La Libia continua ad essere spaccata. Nella regione orientale della Cirenaica comanda il potente generale Khalifa Haftar, nemico di Serraj, che controlla anche i maggiori terminal petroliferi e dispone di un esercito personale. Sostenuto da Egitto, Emirati Arabi, Arabia e in parte anche dalla Russia. Tra i due contendenti sta tornando a farsi sentire il “terzo incomodo”: Khalifa al-Ghawil, il premier dell’ex governo islamista di Tripoli, con una dote di milizie armate e il sostegno di Turchia e Qatar.
Haftar ambisce a divenire il prossimo presidente della Libia. In dicembre, in occasione della scadenza dell’accordo politico di Skhirat, ha sconfessato la legittimità del Governo di accordo nazionale, sostenuto dall’Onu. Quando venne annunciato, il 17 dicembre del 2015, il Libyan Political Agreement (Lna) fu salutato come un grande successo.

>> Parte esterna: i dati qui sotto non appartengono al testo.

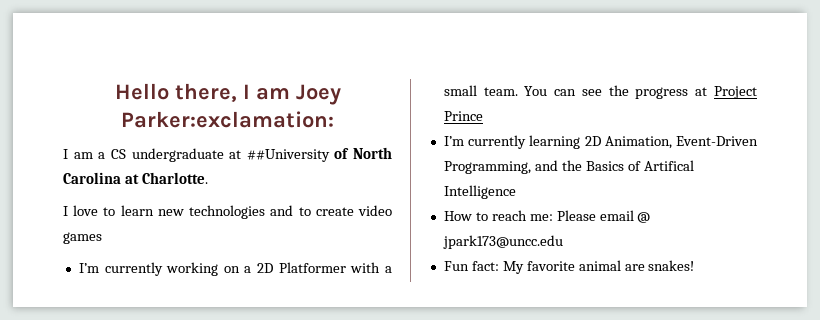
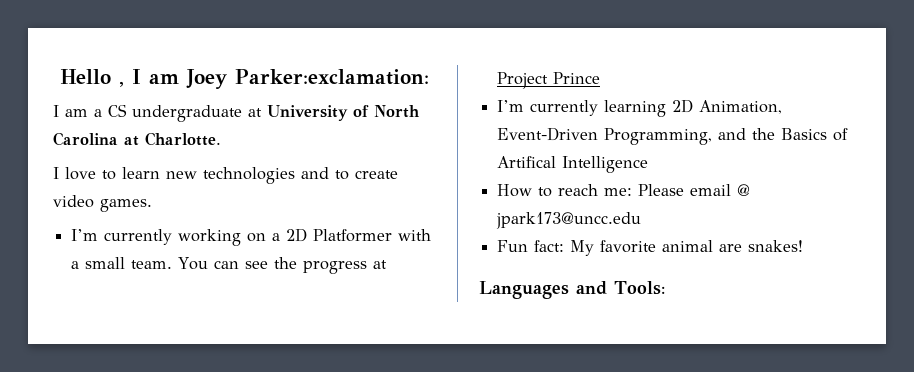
[174,83,237,102] there, -> [118,81,124,87] ,
[246,149,330,162] ##University -> [267,105,348,121] University
[63,232,102,244] games -> [100,199,152,212] games.
(695, 265) none -> [479,281,665,299] // Languages and Tools:

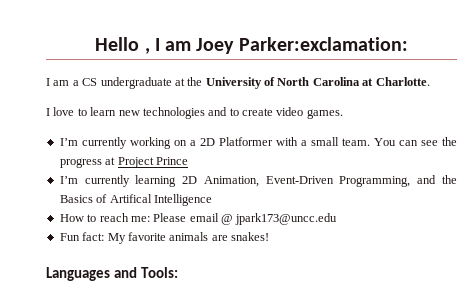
(262, 112) none -> [187,77,203,86] the
[662,240,714,252] animal -> [169,232,209,241] animals

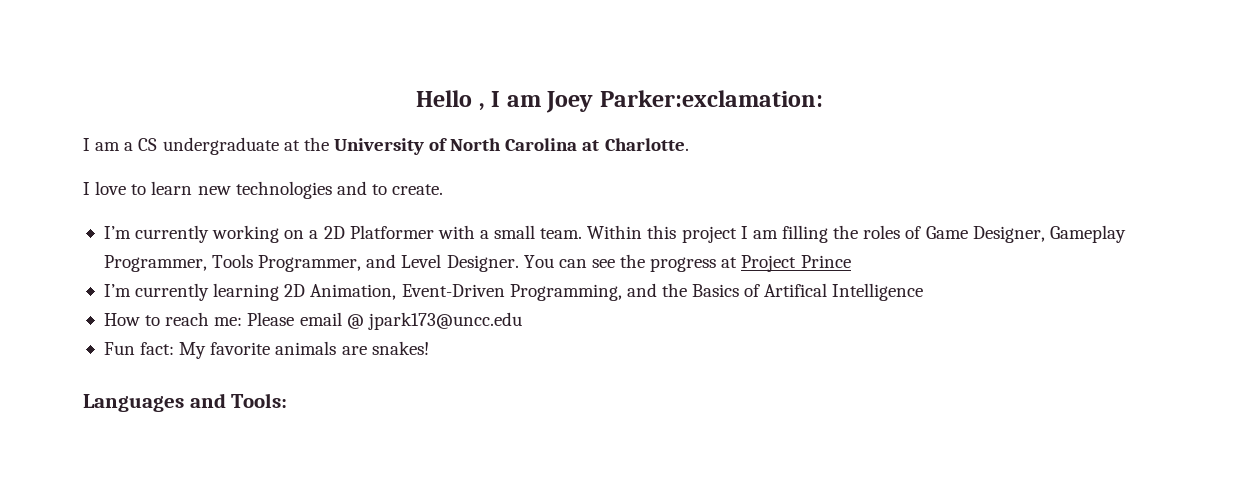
[242,107,343,119] create video games. -> [392,184,444,195] create.
(370, 142) none -> [587,225,1126,243] [103,254,519,272] Within this project I am filling the roles of Game Designer, Gameplay Programmer, Tools Programmer, and Level Designer.

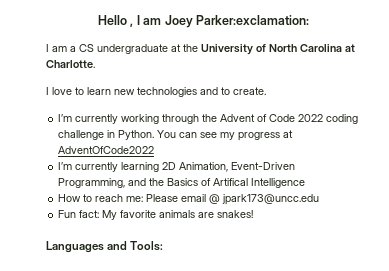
[284,225,1126,243] [103,254,519,272] on a 2D Platformer with a small team. Within this project I am filling the roles of Game Designer, Gameplay Programmer, Tools Programmer, and Level Designer. -> [162,114,359,124] [58,130,155,140] through the Advent of Code 2022 coding challenge in Python.
[620,254,646,268] the -> [220,132,236,140] my
[741,255,851,272] Project Prince -> [58,146,155,154] AdventOfCode2022

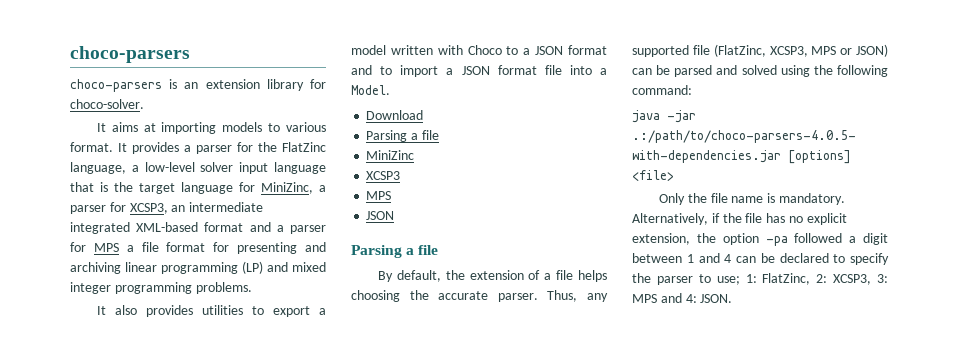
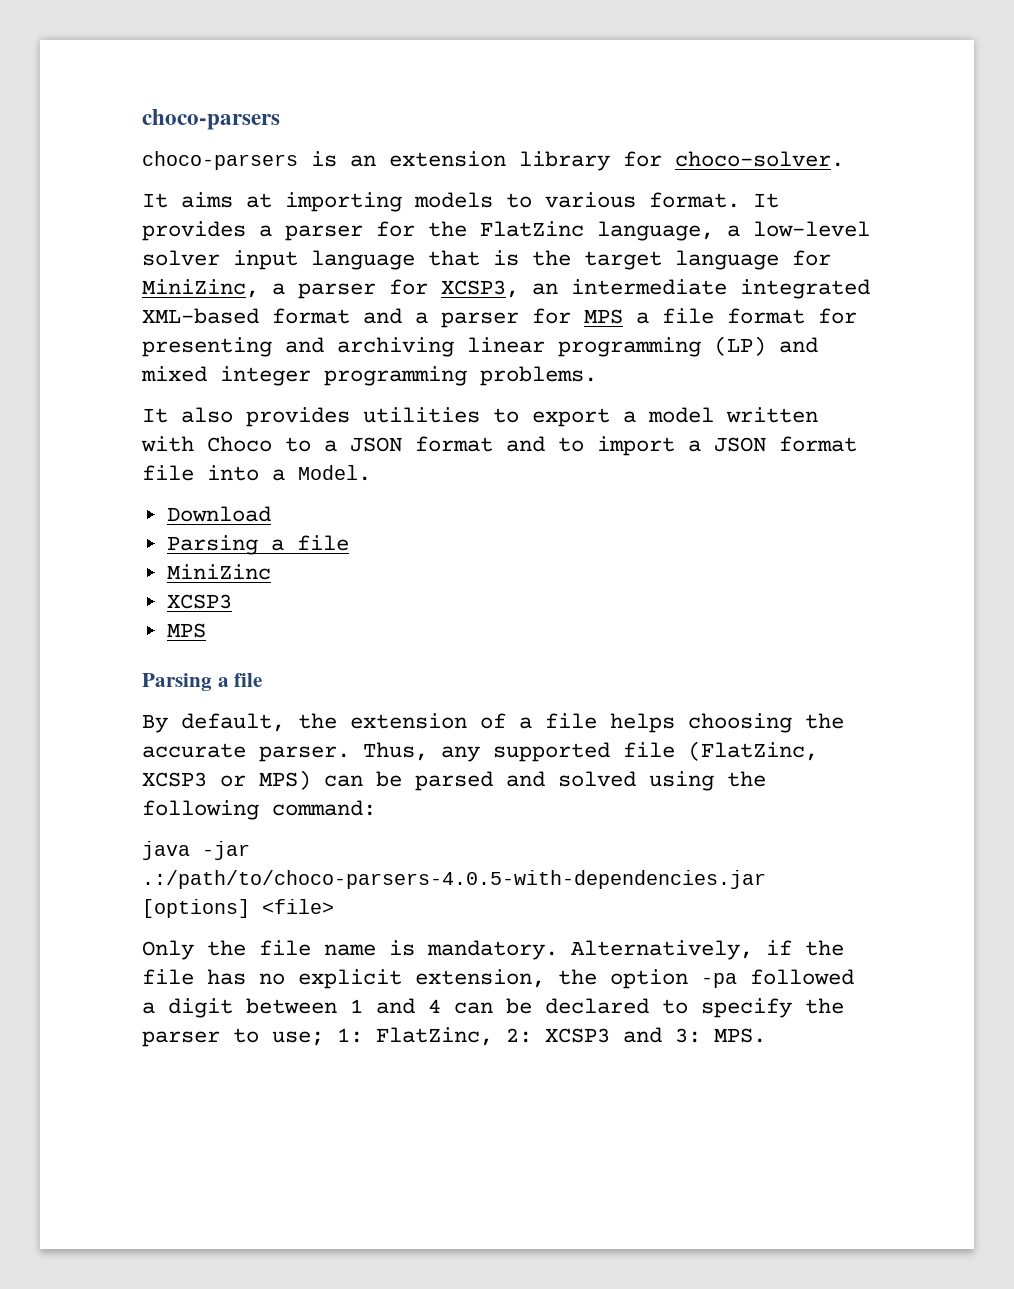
[366,211,395,220] // JSON -> (206, 630) none
[769,44,888,57] XCSP3, MPS or JSON) -> [142,770,311,790] XCSP3 or MPS)
[833,274,888,285] [632,293,733,303] XCSP3, 3: MPS and 4: JSON. -> [545,1027,766,1043] XCSP3 and 3: MPS.

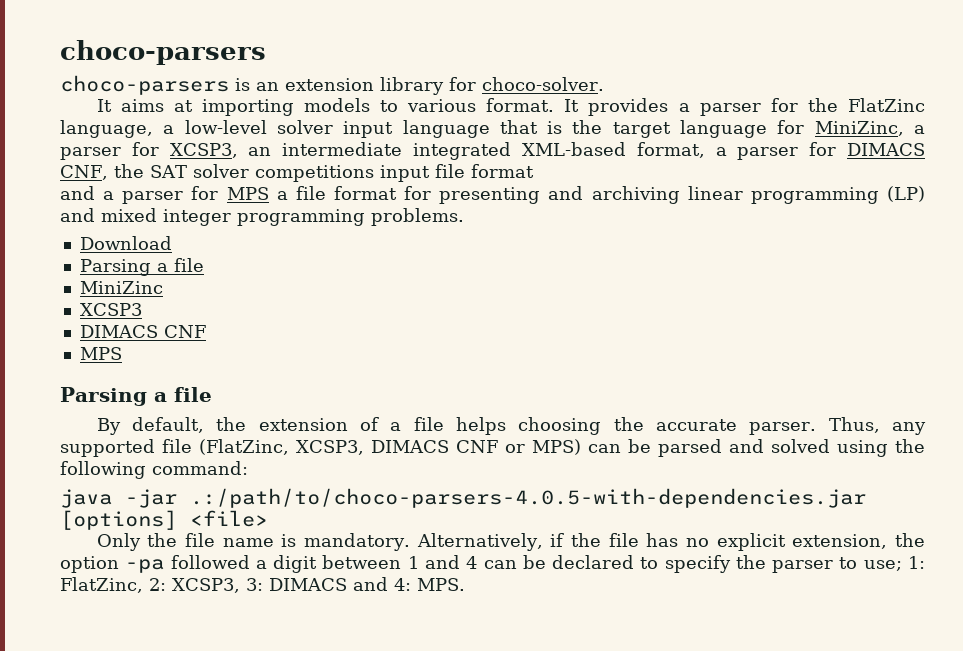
[272,308,350,324] format -> [636,142,926,160] [60,164,534,182] format, a parser for DIMACS CNF, the SAT solver competitions input file format //
[142,407,818,427] [141,436,857,456] [142,465,371,481] // It also provides utilities to export a model written with Choco to a JSON format and to import a JSON format file into a Model. -> (464, 217) none
(232, 601) none -> [79,325,206,338] // DIMACS CNF
[142,772,207,787] XCSP3 -> [296,440,498,455] XCSP3, DIMACS CNF
[545,1027,701,1043] XCSP3 and 3: -> [172,577,411,593] XCSP3, 3: DIMACS and 4:

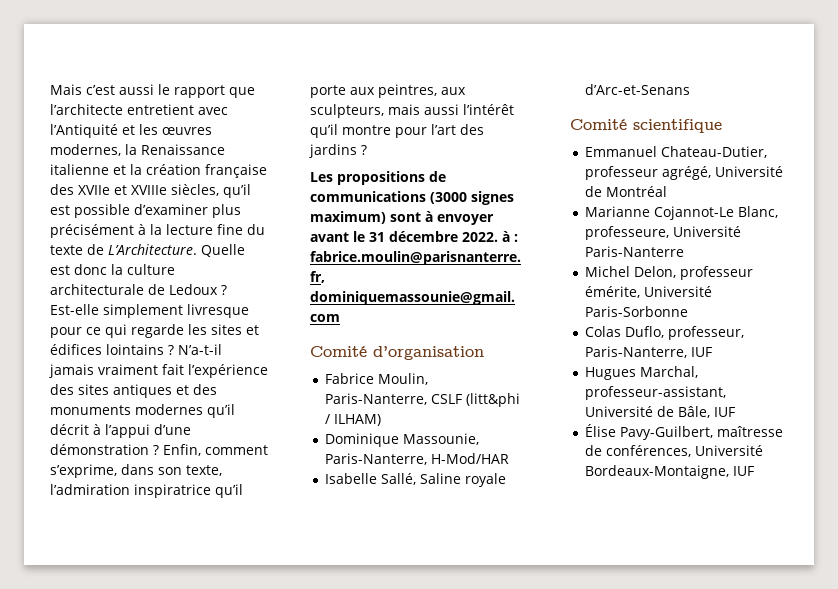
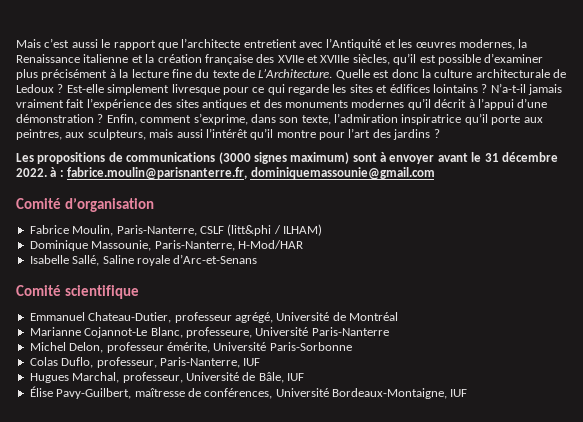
[585,386,727,400] professeur-assistant, -> [122,372,183,383] professeur,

Più dalla Comunità internazionale, desiderosa di porre fine a una pericolosa instabilità, che dai libici stessi. Già allora nella compagine incaricata di gestire la transizione del Paese, composta dalla diverse anime della Libia, erano stati esclusi personaggi politici di peso. Primo fra tutti Haftar. Tra i principali obiettivi dell’Lna rientravano una serie di modifiche alla Costituzione il cui fine era arrivare, dopo due anni, alla creazione di un Governo eletto dal popolo libico. Per ottenere questo risultato era stato nominato il Consiglio presidenziale della Libia, un organismo composto da 9 membri che avrebbe dovuto formare il Governo di Accordo nazionale. Nulla, o quasi, è stato fatto. Organizzare nel 2018 elezioni in questo contesto, come Serraj si è impegnato a fare, è una scommessa. Chi può garantire che Haftar non le boicotti, o che la situazione non degeneri?
La via del dialogo appare, ancora una volta, la più sensata. Quella perseguita con forza dal Governo italiano. La lunga telefonata di ieri del premier Paolo Gentiloni al presidente russo Vladimir Putin ha affrontato proprio questo aspetto. La convergenza che c’è stata sull’evoluzione della crisi libica, e sul comune impegno a contribuire a una soluzione politica, è un segnale positivo.
Tuttavia prima di mettere insieme le diverse anime della Libia la Comunità internazionale dovrebbe mettere d’accordo i Paesi stranieri che perseguono i propri interessi appoggiando, in alcuni casi anche militarmente, i due schieramenti. Se la Libia non riesce a uscire da questo pantano la responsabilità non è solo dei libici.